Our work primarily involves building banking apps, pizza ordering systems, and healthcare applications for U.S. clients. This shift in team composition has not only reduced costs but also demonstrated how AI can empower less experienced developers to achieve professional outcomes.
Hiring junior developers with no prior experience is not only cost-effective but also offers flexibility. Once they experience burnout, they can be replaced with fresh hires, continuing the cycle.

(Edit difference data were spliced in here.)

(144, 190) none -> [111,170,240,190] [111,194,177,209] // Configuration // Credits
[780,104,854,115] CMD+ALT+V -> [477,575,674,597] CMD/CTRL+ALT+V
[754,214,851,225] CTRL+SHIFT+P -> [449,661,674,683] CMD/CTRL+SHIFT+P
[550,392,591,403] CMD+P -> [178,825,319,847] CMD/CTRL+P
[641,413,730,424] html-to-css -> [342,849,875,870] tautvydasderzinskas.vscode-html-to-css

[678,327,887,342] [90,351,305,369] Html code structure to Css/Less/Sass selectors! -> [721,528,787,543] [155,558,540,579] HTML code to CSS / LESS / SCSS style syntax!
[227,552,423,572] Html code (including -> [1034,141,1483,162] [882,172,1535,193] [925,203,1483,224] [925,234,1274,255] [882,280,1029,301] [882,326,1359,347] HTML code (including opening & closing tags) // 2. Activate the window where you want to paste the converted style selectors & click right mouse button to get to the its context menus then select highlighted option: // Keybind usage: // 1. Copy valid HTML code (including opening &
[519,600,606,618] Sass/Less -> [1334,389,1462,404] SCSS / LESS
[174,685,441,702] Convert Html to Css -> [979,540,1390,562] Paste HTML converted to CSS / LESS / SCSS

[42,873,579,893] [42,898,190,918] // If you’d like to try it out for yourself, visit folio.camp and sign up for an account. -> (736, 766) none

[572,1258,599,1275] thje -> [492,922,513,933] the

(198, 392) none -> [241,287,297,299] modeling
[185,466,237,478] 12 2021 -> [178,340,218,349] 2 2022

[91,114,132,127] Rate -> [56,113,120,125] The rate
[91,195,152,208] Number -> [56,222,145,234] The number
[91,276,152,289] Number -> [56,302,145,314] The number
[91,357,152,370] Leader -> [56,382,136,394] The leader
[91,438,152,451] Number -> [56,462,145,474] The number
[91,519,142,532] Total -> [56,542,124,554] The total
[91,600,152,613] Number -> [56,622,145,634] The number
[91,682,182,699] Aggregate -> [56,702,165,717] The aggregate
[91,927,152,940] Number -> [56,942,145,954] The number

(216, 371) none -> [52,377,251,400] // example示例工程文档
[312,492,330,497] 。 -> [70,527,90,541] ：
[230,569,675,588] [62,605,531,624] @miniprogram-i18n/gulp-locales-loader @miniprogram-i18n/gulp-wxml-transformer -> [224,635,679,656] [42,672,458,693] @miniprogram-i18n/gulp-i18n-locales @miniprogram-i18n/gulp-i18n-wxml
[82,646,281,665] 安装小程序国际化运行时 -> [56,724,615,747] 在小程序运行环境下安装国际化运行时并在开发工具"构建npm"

While this approach is highly efficient and profitable for businesses, it raises concerns about its long-term impact on employee well-being and sustainability within the industry.
In market, average developer is most motivated at the start of the career, it can last 3 years, 5 years or 7 years after which we fire them if their banana reward count drops.
Yes there are 10x developers but they don't come cheap and come with their own ego and not like we are writing cutting edge code so why we need these SOTA developers at all?
What does it feel like to knowingly treat people like garbage?
when someone applies here for job, we actually give them all this information of how our system works and that at the end everyone gets fired anyway.
They see it as a challenge to outdoor everyone else and not many companies give new junior developers without any experience beyond hobby projects a chance.
> Why we need these SOTA developers at all?
Why, indeed? Even a billion monkeys can't build a well.
I suspect that the issue arises from the fact that fewer employees are needed. There was a time when many employees were simply slacking off and doing minimal work. Employers are ensuring that this does not continue.
Recently, I read that Nvidia, a company with a market value exceeding $3 trillion, has fewer than 30,000 employees. It's hard to believe. I think we are beginning to see the problems that high efficiency can bring.
Anecdotally, I'm seeing the opposite. Employees are pretty badly needed but companies trying to operate as lean as possible for cashflow reasons. As interest rates decline and borrowed money becomes cheaper I expect we'll see hiring tick back up in startups/tech specifically.
> As interest rates decline
Why would they decline any further? The consensus right now is inflation will go up due to incoming administration's stated policies, and rates will go up too.